Sadly though, you are no safer traveling today than you were 9/10/01. Lots of money has been spent, and lots of Security Theater, but no safer. The muslim Extremist are, in fact, greatly emboldened.

Be safe.

Remember.

3 thoughts on “I remember

  1. I live in the NYC metro area. As a young boy, perhaps 10 or so, my dad took me in to see the giant holes they'd dug in the ground for the foundations for the tow main towers. He told me about how they planned to build the two tallest buildings in the world, bigger even than the Empire State Building. He mentioned that there was disagreement about whether it could be done let alone be useful.

    It was such a spectacular sight that I remember this little father-son moment.

    A few years later, when I was 13 or 14, a buddy and I rode the train into NYC on a Saturday for the purpose seeing how far up the skeleton of a tower we could get. IIRC the entire skeletons were in place by then. We made it about 14 floors or so before some worker spotted us and chased us away.

    As I matured I would often spot them on a clear day while commuting to work and, while not common, would have business in one or the other tower several times a year. The company I worked for on 9/11 at that time had an office in the North tower and I knew many people there. All escaped safely.

    On the morning of 9/11 itself I was engaged in an annual meeting with one of our largest customers as were several other of my coworkers. We arrived on the customer site to find the TVs in their meeting center showing the first tower burning. Then we watched the second plane hit. Within a couple hours we could step outside and see the huge smoke trail working its way south along the shoreline.

    Throughout the day hundreds, probably thousands, of people lined up at the hospitals and blood banks to donate blood. All trauma and emergency facilities were on standby, but the expected thousands of injured never materialized. People either escaped or died.

    Numerous people with us that morning, including me, had coworkers, spouses, other relatives, and friends working in the towers. It is hard for those who do not live in the immediate NYC metro area to fathom what an ordinary part of ordinary life those towers actually were. Tens of thousands of people a day passed through them. 50,000 a day went to work in them and probably 2 or 3 times that many passed through the train station and the shops and restaurants.
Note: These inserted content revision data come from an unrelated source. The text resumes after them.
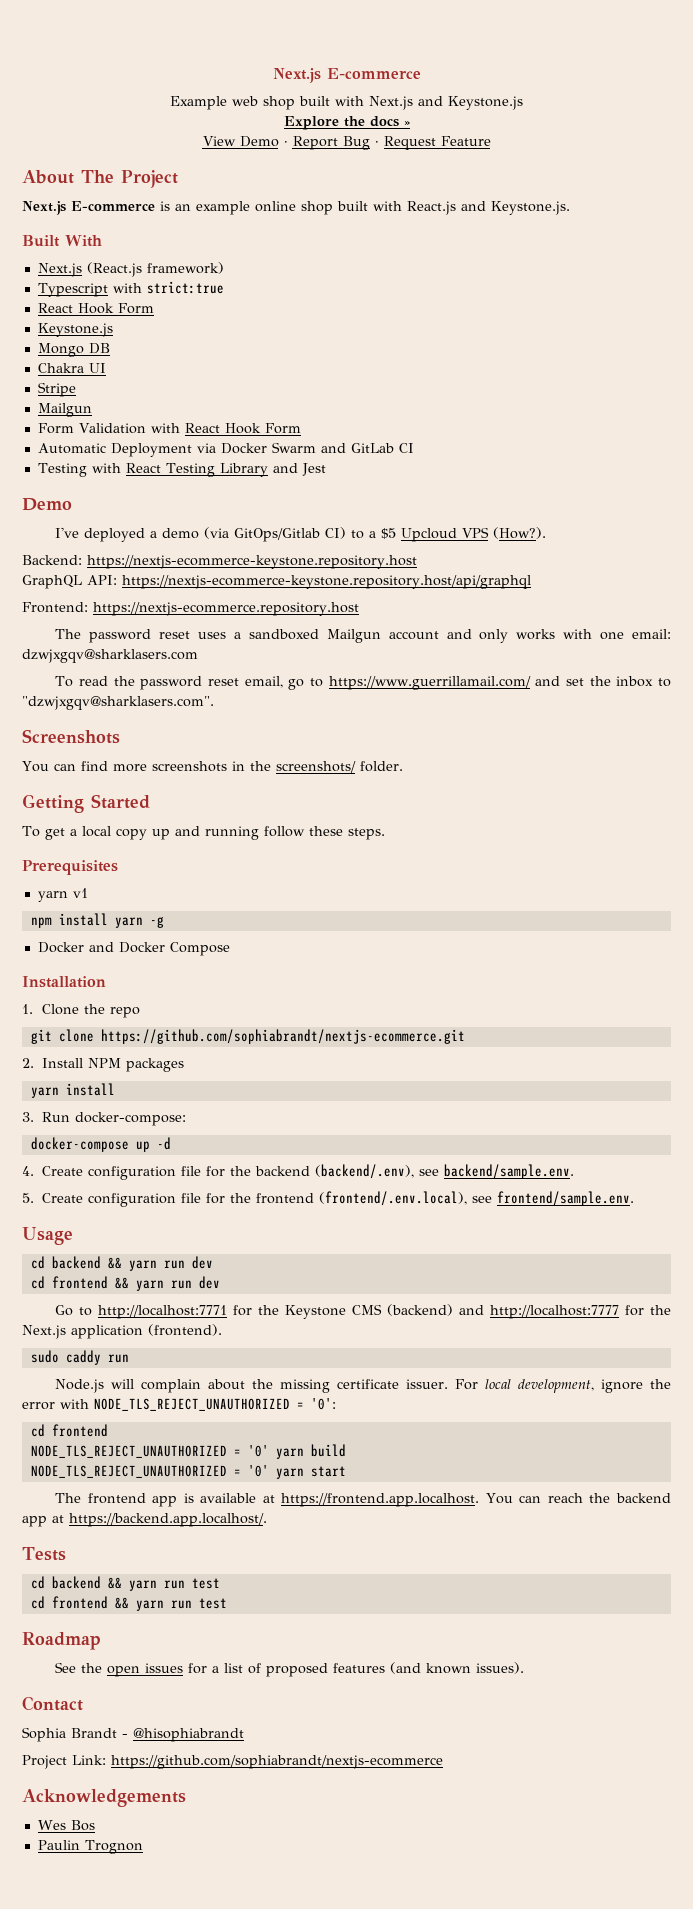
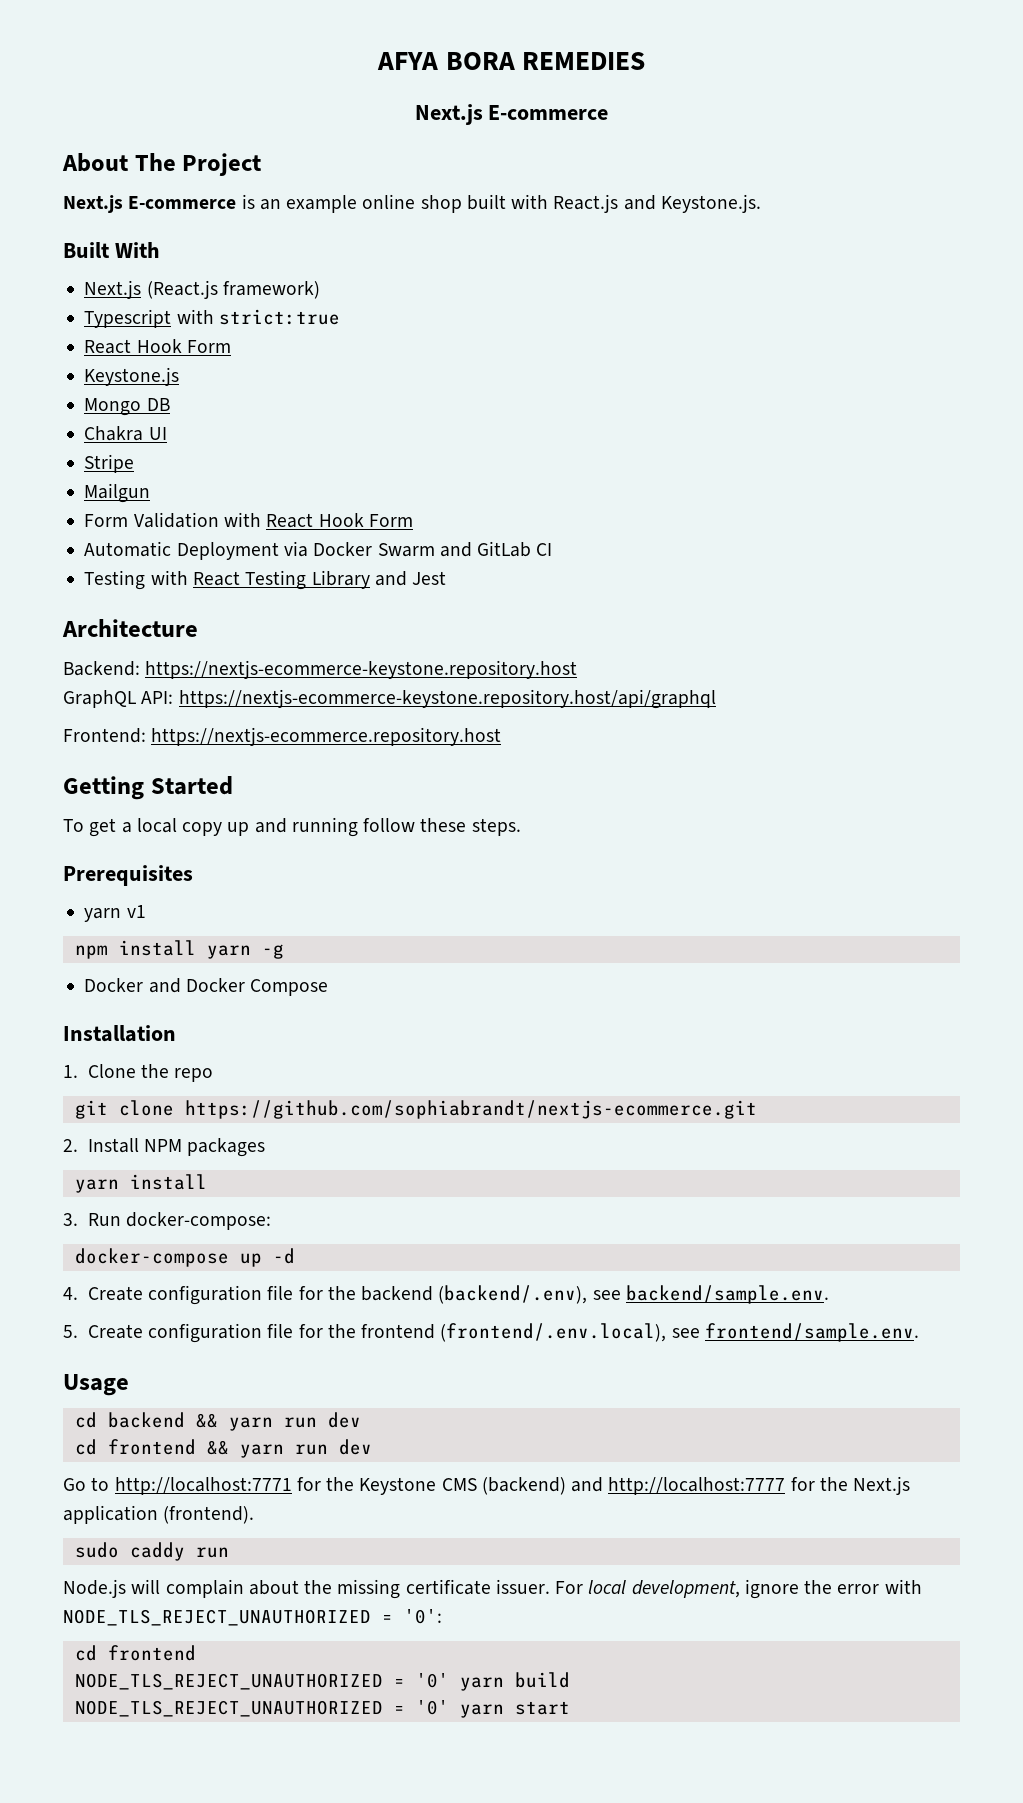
[272,68,421,83] [170,96,523,110] [283,116,410,130] [202,136,491,150] Next.js E-commerce // Example web shop built with Next.js and Keystone.js // Explore the docs » // View Demo · Report Bug · Request Feature -> [377,52,645,70] [414,104,609,125] AFYA BORA REMEDIES // Next.js E-commerce
[22,498,72,511] [55,527,547,542] Demo // I've deployed a demo (via GitOps/Gitlab CI) to a $5 Upcloud VPS (How?). -> [62,619,198,637] Architecture
[55,629,671,643] [22,649,198,663] [55,676,671,690] [22,696,214,710] [22,729,120,744] [22,761,403,773] // The password reset uses a sandboxed Mailgun account and only works with one email: dzwjxgqv@sharklasers.com // To read the password reset email, go to https://www.guerrillamail.com/ and set the inbox to "dzwjxgqv@sharklasers.com". // Screenshots // You can find more screenshots in the screenshots/ folder. -> (502, 736) none
[55,1493,671,1507] [22,1513,267,1527] [22,1547,66,1561] [30,1576,220,1591] [30,1596,227,1611] [22,1632,101,1650] [55,1662,525,1677] [22,1696,83,1711] [22,1727,244,1742] [22,1755,443,1769] [22,1789,186,1807] [37,1820,95,1831] [37,1840,143,1854] // The frontend app is available at https://frontend.app.localhost. You can reach the backend app at https://backend.app.localhost/. // Tests // cd backend && yarn run test // cd frontend && yarn run test // Roadmap // See the open issues for a list of proposed features (and known issues). // Contact // Sophia Brandt - @hisophiabrandt // Project Link: https://github.com/sophiabrandt/nextjs-ecommerce // Acknowledgements // Wes Bos // Paulin Trognon -> (570, 1708) none

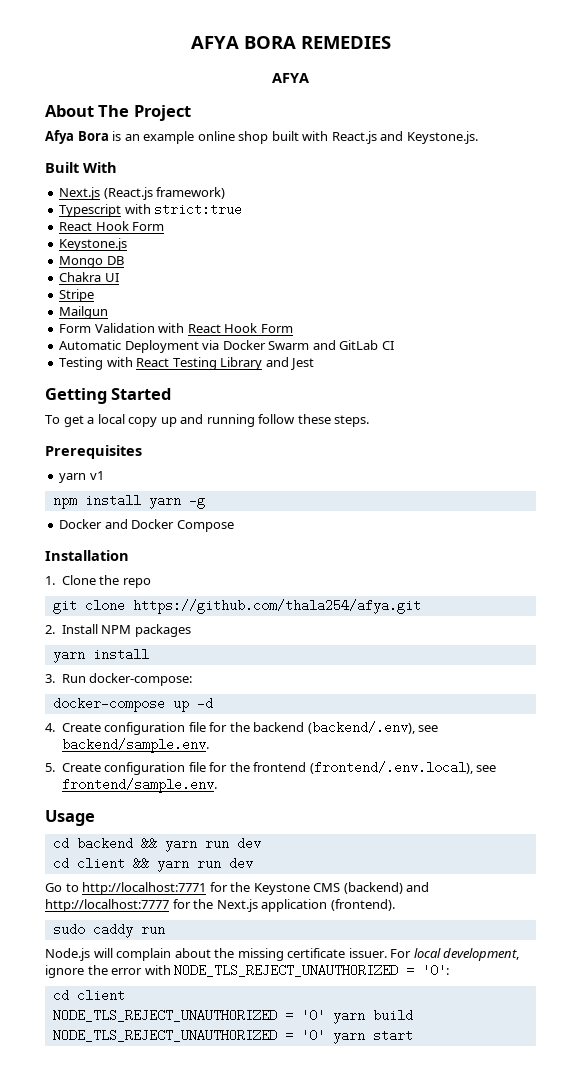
[414,104,609,125] Next.js E-commerce -> [272,73,309,83] AFYA
[63,195,237,213] Next.js E-commerce -> [45,130,109,144] Afya Bora
[62,619,198,637] [63,660,578,679] [63,689,716,709] [63,727,502,746] // Architecture // Backend: https://nextjs-ecommerce-keystone.repository.host // GraphQL API: https://nextjs-ecommerce-keystone.repository.host/api/graphql // Frontend: https://nextjs-ecommerce.repository.host -> (315, 364) none
[184,1100,757,1119] https://github.com/sophiabrandt/nextjs-ecommerce.git -> [132,599,421,614] https://github.com/thala254/afya.git
[107,1439,196,1455] frontend -> [76,857,125,870] client
[107,1645,196,1661] frontend -> [76,989,125,1002] client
    We had coworkers on both planes that went into the towers and numerous ones who were landed in unexpected places around the country. Coworkers at our meeting wound up renting cars and caravanning back to where they'd flown in from.
    A couple days later I ran into a coworker and friend who was in the office in the North Tower at the time. He was walking as if he'd been hit by a train. "What the heck is the matter with you?" I asked him. He replied that he'd never run so hard in his life and pulled every muscle he had doing so. "And the firefighters and medical people were running just as hard, but into it!" Next thing I knew he was teared up.

    I won't forget – I went to see the giant hole in the ground after the debris was cleared. A firefighter neighbor died, way too young, of a vicious malignancy and there is little doubt the source was working in the rubble which he did for a solid week or more. My Better-two-thirds works in respiratory care. The deaths are continuing even now. I've heard, from people I believe, that the pulmonary surgeons operating on the lungs of people who worked the rubble can tell them what days they worked there based on what they find in the lung tissues.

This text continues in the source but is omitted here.